▸ Problem to solve
Please give again every entry exactly as it appears, setting aside the pictures.

--- Data extract Enclosed Below ---

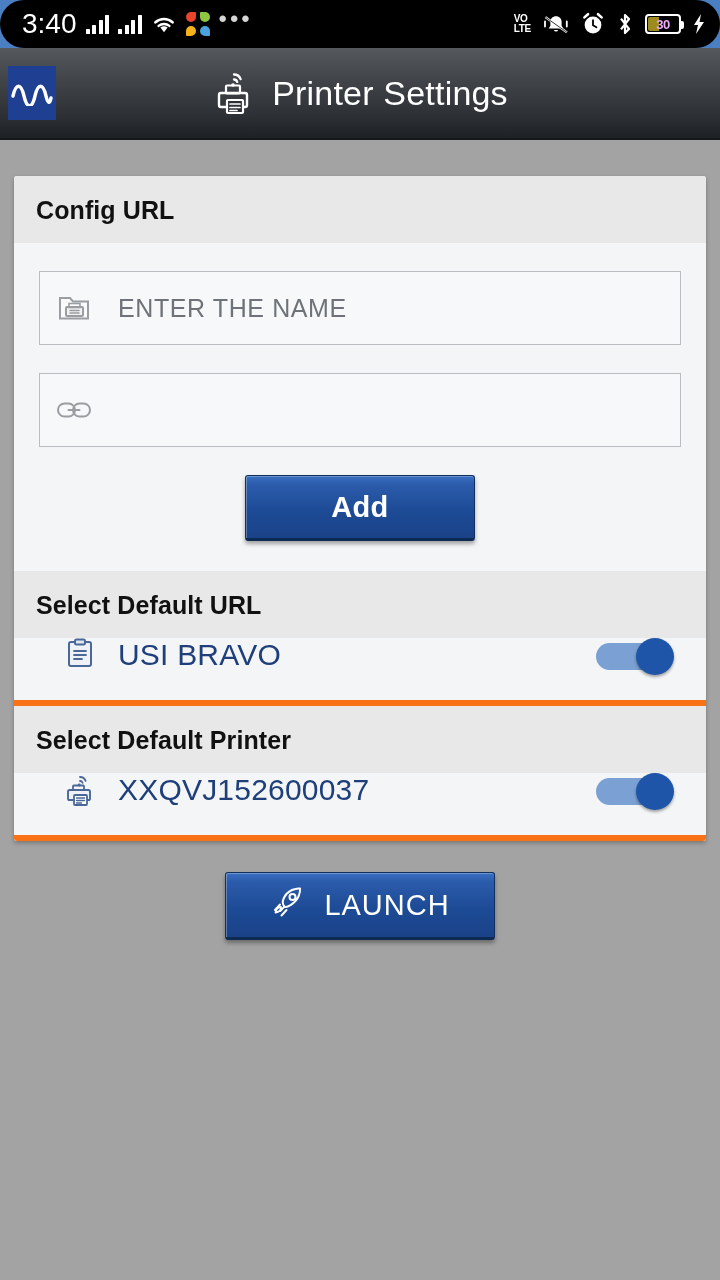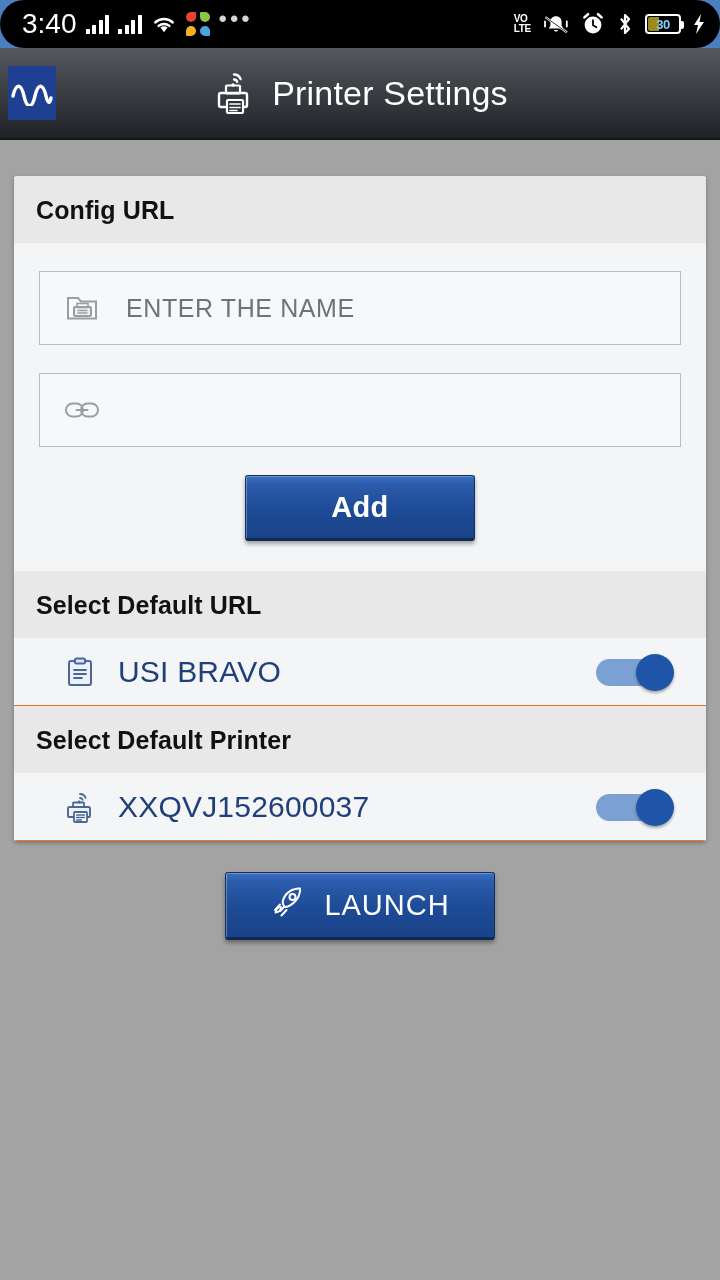--- a/index.html
+++ b/index.html
@@ -84,21 +84,21 @@
   .battery .fill {
     position: absolute; left: 1px; top: 1px; bottom: 1px;
     width: 11px;
     background: #9d8b20;
     border-radius: 2px 0 0 2px;
   }
   .battery .lvl {
     position: relative;
     font-size: 13px;
     font-weight: bold;
-    color: #7dd3fc;
+    color: #f0abfc;
     letter-spacing: -0.5px;
   }
 
   
   .app-bar {
     position: relative;
     width: 720px;
     height: 92px;
     background: linear-gradient(180deg, #55595e 0%, #3c4045 45%, #2d3136 75%, #1d2024 100%);
     display: flex;
@@ -159,21 +159,21 @@
     background: #f4f5f7;
     padding: 28px 25px 30px 25px;
   }
 
   .field {
     height: 74px;
     background: #f7f8f9;
     border: 1px solid #b9bcc0;
     display: flex;
     align-items: center;
-    padding: 0 0 0 22px;
+    padding: 0 0 0 14px;
     margin-bottom: 28px;
   }
   .field-icon { width: 40px; display: flex; align-items: center; justify-content: center; }
   .field-placeholder {
     margin-left: 24px;
     font-size: 25px;
     color: #6d7378;
     letter-spacing: 0.6px;
   }
 
@@ -197,23 +197,23 @@
   .add-btn-label {
     font-size: 29px;
     color: #ffffff;
     font-weight: bold;
     letter-spacing: 0.3px;
   }
 
   .list-row {
     height: 68px;
     background: #f4f5f7;
-    border-bottom: 1px solid #f97316;
-    display: flex;
-    align-items: center;
+    border-bottom: 6px solid #f97316;
+    display: flex;
+    align-items: flex-start;
     padding: 0 32px 0 48px;
   }
   .list-row-icon { width: 36px; display: flex; align-items: center; justify-content: center; }
   .list-row-label {
     margin-left: 20px;
     font-size: 30px;
     color: #1f3f7a;
     letter-spacing: 0.2px;
   }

--- End of Enclosed Data extract ---

▸ Exercise solution
--- a/index.html
+++ b/index.html
@@ -84,21 +84,21 @@
   .battery .fill {
     position: absolute; left: 1px; top: 1px; bottom: 1px;
     width: 11px;
     background: #9d8b20;
     border-radius: 2px 0 0 2px;
   }
   .battery .lvl {
     position: relative;
     font-size: 13px;
     font-weight: bold;
-    color: #7dd3fc;
+    color: #f0abfc;
     letter-spacing: -0.5px;
   }
 
   
   .app-bar {
     position: relative;
     width: 720px;
     height: 92px;
     background: linear-gradient(180deg, #55595e 0%, #3c4045 45%, #2d3136 75%, #1d2024 100%);
     display: flex;
@@ -159,21 +159,21 @@
     background: #f4f5f7;
     padding: 28px 25px 30px 25px;
   }
 
   .field {
     height: 74px;
     background: #f7f8f9;
     border: 1px solid #b9bcc0;
     display: flex;
     align-items: center;
-    padding: 0 0 0 22px;
+    padding: 0 0 0 14px;
     margin-bottom: 28px;
   }
   .field-icon { width: 40px; display: flex; align-items: center; justify-content: center; }
   .field-placeholder {
     margin-left: 24px;
     font-size: 25px;
     color: #6d7378;
     letter-spacing: 0.6px;
   }
 
@@ -197,23 +197,23 @@
   .add-btn-label {
     font-size: 29px;
     color: #ffffff;
     font-weight: bold;
     letter-spacing: 0.3px;
   }
 
   .list-row {
     height: 68px;
     background: #f4f5f7;
-    border-bottom: 1px solid #f97316;
-    display: flex;
-    align-items: center;
+    border-bottom: 6px solid #f97316;
+    display: flex;
+    align-items: flex-start;
     padding: 0 32px 0 48px;
   }
   .list-row-icon { width: 36px; display: flex; align-items: center; justify-content: center; }
   .list-row-label {
     margin-left: 20px;
     font-size: 30px;
     color: #1f3f7a;
     letter-spacing: 0.2px;
   }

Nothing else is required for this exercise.